An exact copy of the records is needed; please leave the images out.

□ □ □

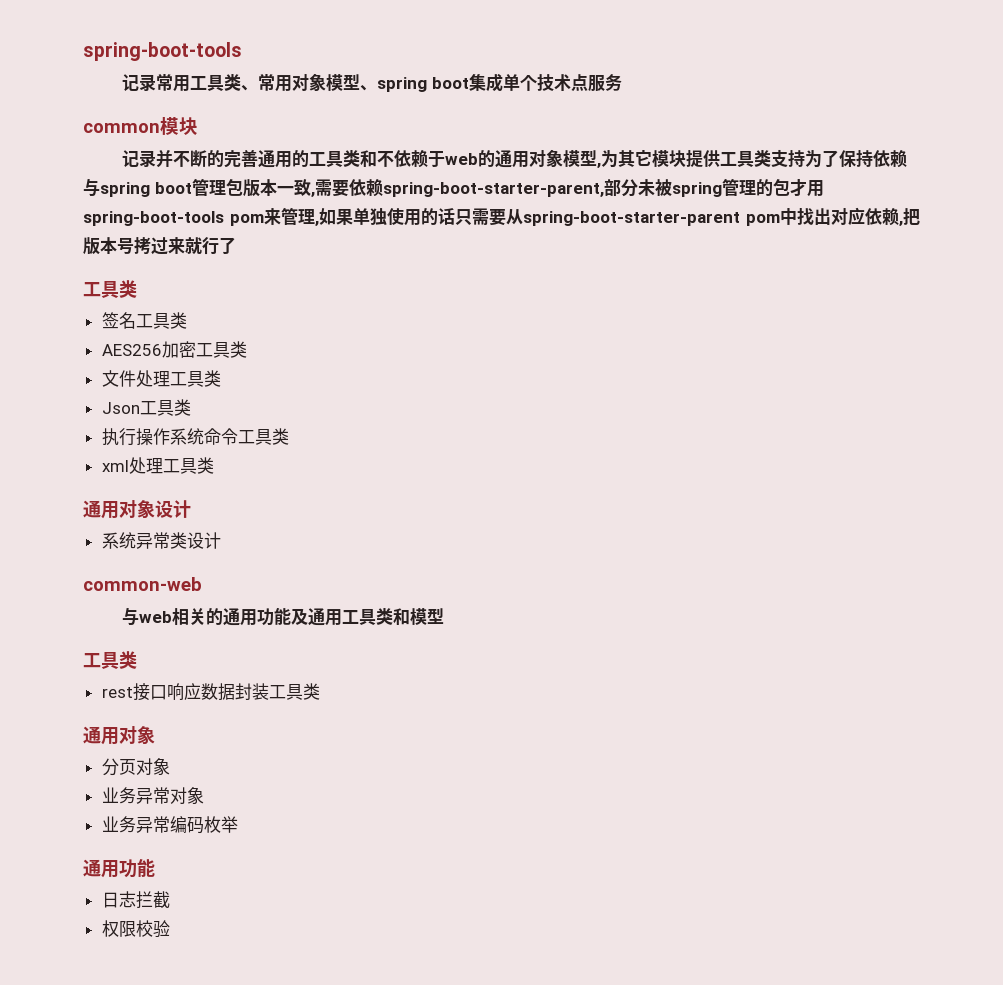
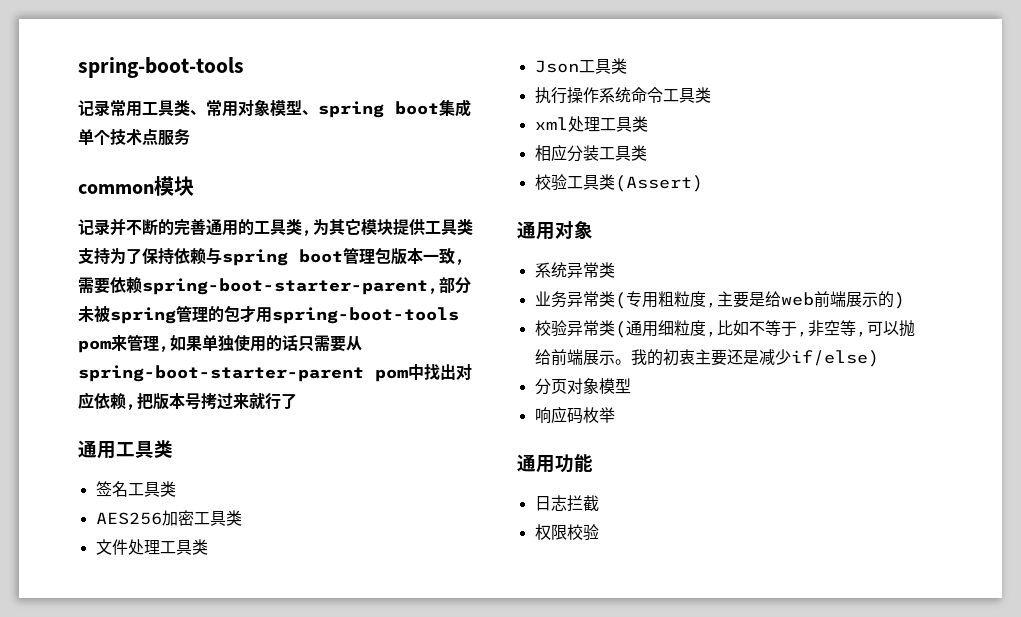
- 记录并不断的完善通用的工具类和不依赖于web的通用对象模型,为其它模块提供工具类支持为了保持依赖与spring boot管理包版本一致,需要依赖spring-boot-starter-parent,部分未被spring管理的包才用spring-boot-tools pom来管理,如果单独使用的话只需要从spring-boot-starter-parent pom中找出对应依赖,把版本号拷过来就行了
- 工具类
+ 记录并不断的完善通用的工具类,为其它模块提供工具类支持为了保持依赖与spring boot管理包版本一致,需要依赖spring-boot-starter-parent,部分未被spring管理的包才用spring-boot-tools pom来管理,如果单独使用的话只需要从spring-boot-starter-parent pom中找出对应依赖,把版本号拷过来就行了
+ 通用工具类
- 通用对象设计
+ 相应分装工具类
+ 校验工具类(Assert)
+ 通用对象
- 系统异常类设计
- common-web
- 与web相关的通用功能及通用工具类和模型
- 工具类
- rest接口响应数据封装工具类
- 通用对象
- 分页对象
- 业务异常对象
- 业务异常编码枚举
+ 系统异常类
+ 业务异常类(专用粗粒度,主要是给web前端展示的)
+ 校验异常类(通用细粒度,比如不等于,非空等,可以抛给前端展示。我的初衷主要还是减少if/else)
+ 分页对象模型
+ 响应码枚举

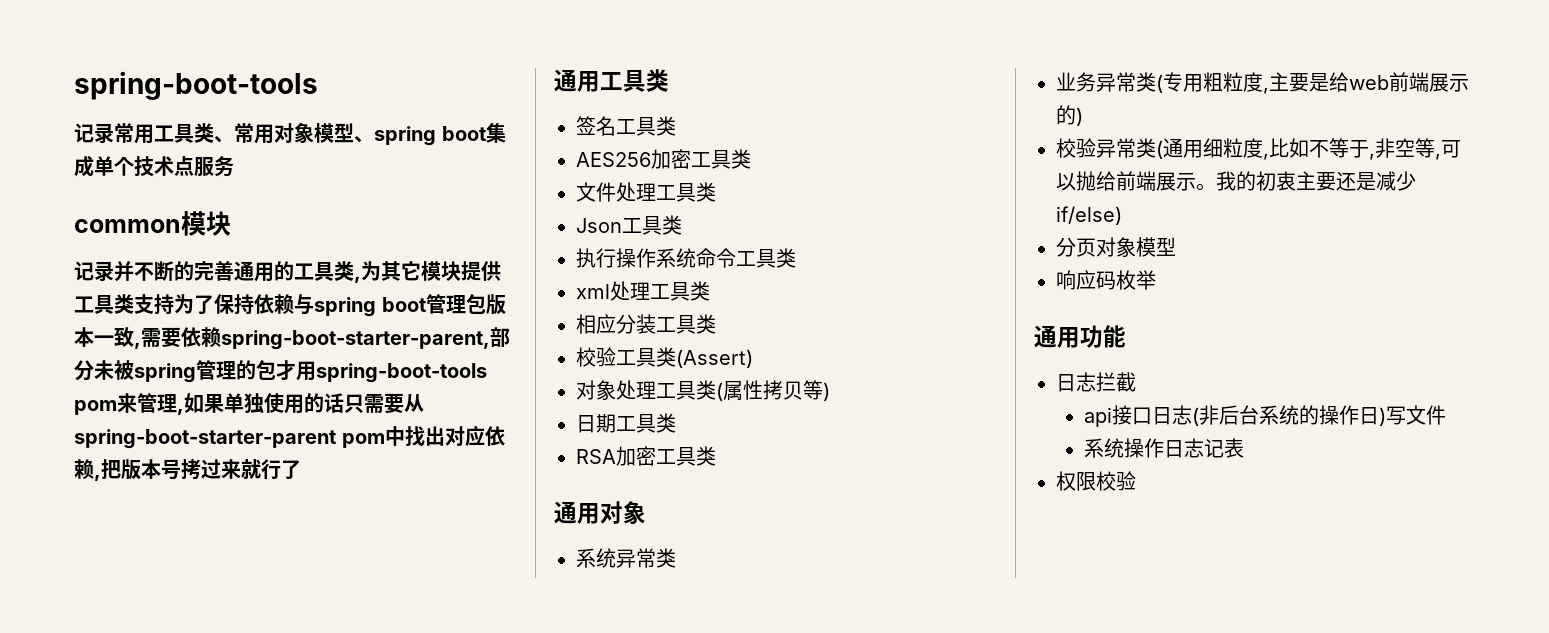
+ 对象处理工具类(属性拷贝等)
+ 日期工具类
+ RSA加密工具类
+ api接口日志(非后台系统的操作日)写文件
+ 系统操作日志记表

□ □ □

Finished exercise -
- 记录并不断的完善通用的工具类和不依赖于web的通用对象模型,为其它模块提供工具类支持为了保持依赖与spring boot管理包版本一致,需要依赖spring-boot-starter-parent,部分未被spring管理的包才用spring-boot-tools pom来管理,如果单独使用的话只需要从spring-boot-starter-parent pom中找出对应依赖,把版本号拷过来就行了
- 工具类
+ 记录并不断的完善通用的工具类,为其它模块提供工具类支持为了保持依赖与spring boot管理包版本一致,需要依赖spring-boot-starter-parent,部分未被spring管理的包才用spring-boot-tools pom来管理,如果单独使用的话只需要从spring-boot-starter-parent pom中找出对应依赖,把版本号拷过来就行了
+ 通用工具类
- 通用对象设计
+ 相应分装工具类
+ 校验工具类(Assert)
+ 通用对象
- 系统异常类设计
- common-web
- 与web相关的通用功能及通用工具类和模型
- 工具类
- rest接口响应数据封装工具类
- 通用对象
- 分页对象
- 业务异常对象
- 业务异常编码枚举
+ 系统异常类
+ 业务异常类(专用粗粒度,主要是给web前端展示的)
+ 校验异常类(通用细粒度,比如不等于,非空等,可以抛给前端展示。我的初衷主要还是减少if/else)
+ 分页对象模型
+ 响应码枚举

+ 对象处理工具类(属性拷贝等)
+ 日期工具类
+ RSA加密工具类
+ api接口日志(非后台系统的操作日)写文件
+ 系统操作日志记表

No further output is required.